Mewtwo can do a lot of interesting advanced things, like abruptly change directions in the middle of charging Shadow Ball (“wavebouncing”), or cancel Shadow Ball upon landing and immediately transition into other actions, but they’re still basically the same character, with the same essential stats, strengths, and weaknesses as a Day 1 Mewtwo. The advanced techniques in Ultimate, whether they’re character-specific or universal, still stay within the boundaries of the game’s perceivable possibilities. The amount of reward I get for mastering Mewtwo’s wavebounce would be maybe a 5-10% improvement to the character overall. A Luigi wavedash, in turn, is like a 50-75% boost. It’s not even close.
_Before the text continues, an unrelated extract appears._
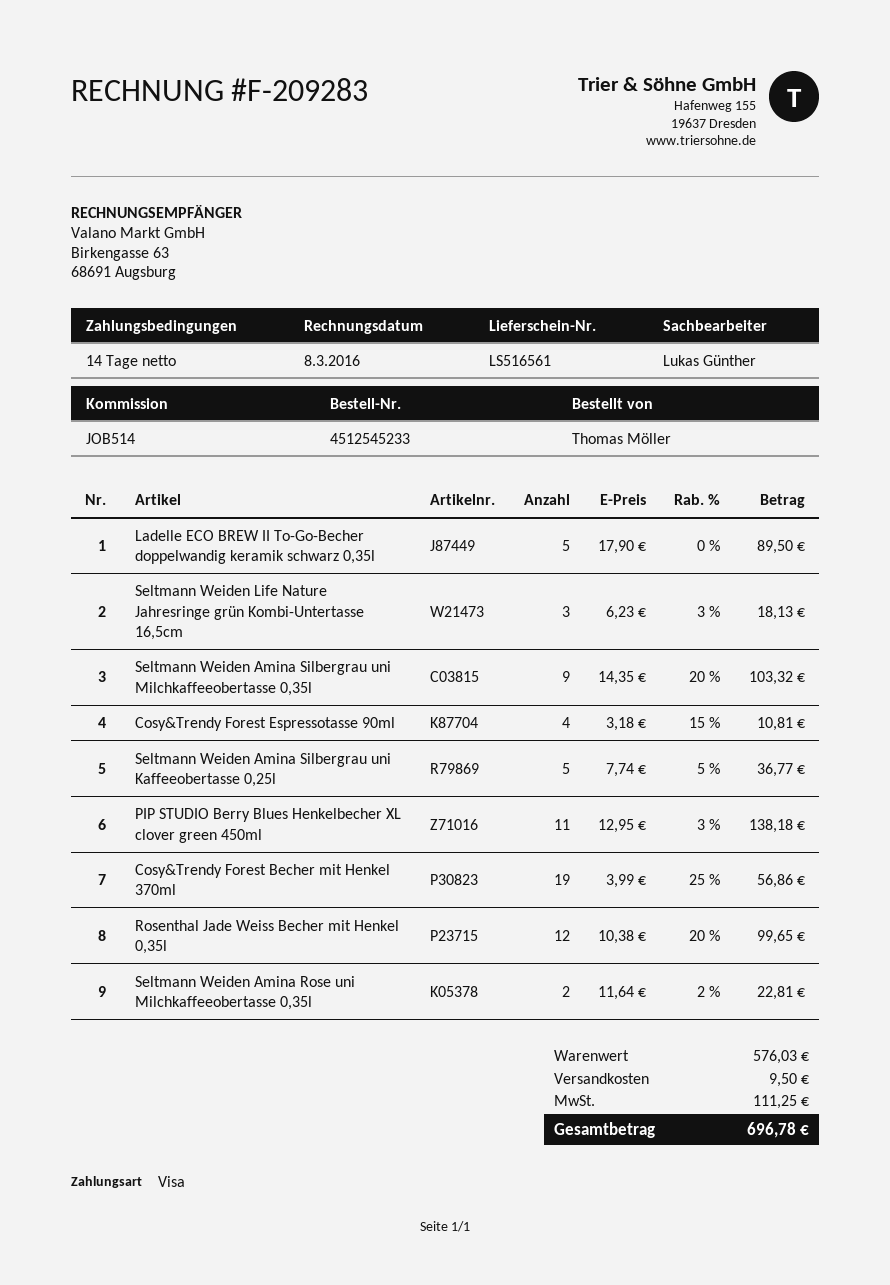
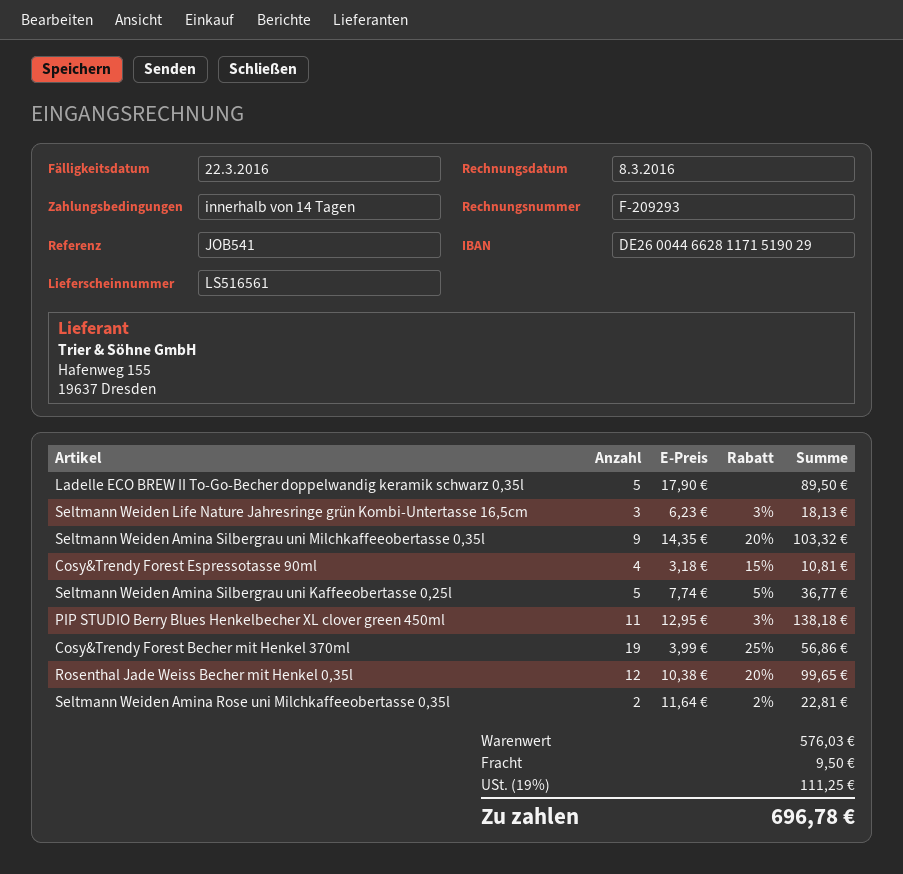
invoice number: F-209283 -> F-209293
reference: JOB514 -> JOB541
Ultimate is successful at capturing a huge variety of players, and what we’ve seen are mainly specific types of players who aren’t being catered to. I think what frustrates those players of Ultimate who wish they could do more is that, in contrast to Melee with its game-altering discoveries or Brawl with its character-specific techniques, playing Ultimate is at its core about working within limitations that have very clear strengths and weaknesses. Incineroar cannot magically improve his poor ground speed the way a Melee Luigi can. You can do any move out of an initial dash, but moving in that fashion leaves you vulnerable, and the only way to mitigate it is to choose not to dash. You can have a character with millions of little intricacies and lots of undiscovered potential, but it’s likely not going to instantly turn any matchups around. Players are working within the intended system as opposed to circumventing it, and Smash as a franchise is full of veteran players who came from games that allowed them to be transformative on some level, or at least rewarded them mightily should they put effort into improving. Ultimate in competitive play is still a contest of skill, cleverness, and physical dexterity, but perhaps more satisfying for those who don’t mind moving feet instead of miles.